We are sent into the world.
Jesus prays that his disciples would be his presence in the world—his body in this world. His prayer is not that we withdraw from the world but that we be the hands and feet of Christ in the world. In verse 18, Jesus says, ‘As the Father has sent me into the world, so have I sent them into the world.’ Friends, we haven’t been sent to this chair to merely worship, fellowship, and study the Scriptures, but above all, to do good works. Being ‘not of the world but sent into it’ means seeing and hearing things we hadn’t before. We start hearing the cries of our neighbour, advocating for those unfairly treated, and shedding light on the lives of marginalised groups. We speak out against wars that dehumanise and for truths that are hidden, we condemn violence that crushes the lives of our neighbours, and strive for the peace that God grants.
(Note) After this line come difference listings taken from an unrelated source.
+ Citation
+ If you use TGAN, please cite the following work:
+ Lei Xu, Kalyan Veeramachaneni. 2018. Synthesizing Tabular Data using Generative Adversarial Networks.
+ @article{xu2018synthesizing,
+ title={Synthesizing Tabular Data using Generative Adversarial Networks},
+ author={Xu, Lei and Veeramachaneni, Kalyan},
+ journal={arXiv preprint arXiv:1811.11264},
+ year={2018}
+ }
When we stand, Jesus stands with us, sanctifying that place into a holy sanctuary. This is the water we swim in, the water of holy opportunities to be the presence of Jesus. It’s where we open the eyes of the blind, proclaim freedom to the captives, and release the oppressed. This is why Jesus sends us into the world. Just as the Father sent Jesus, Jesus sends us. Hence, Psalm 1 guides us as ‘blessed ones,’ instructing us on how to live. We don’t walk in the ruts of those blind as bats; we don’t stand with the good for nothing, and we don’t take our seats among the know-it-alls. Instead we thrill to God’s Word, we chew on Scripture day and night. And we walk the righteous way and protected by the Lord.[2]
Jesus wants us to be the holy ones he sent into the world. Being holy means following the path of God’s truth as Jesus did during His earthly ministry, carrying out the work that Jesus began and trusting that the Father will gloriously complete it through us.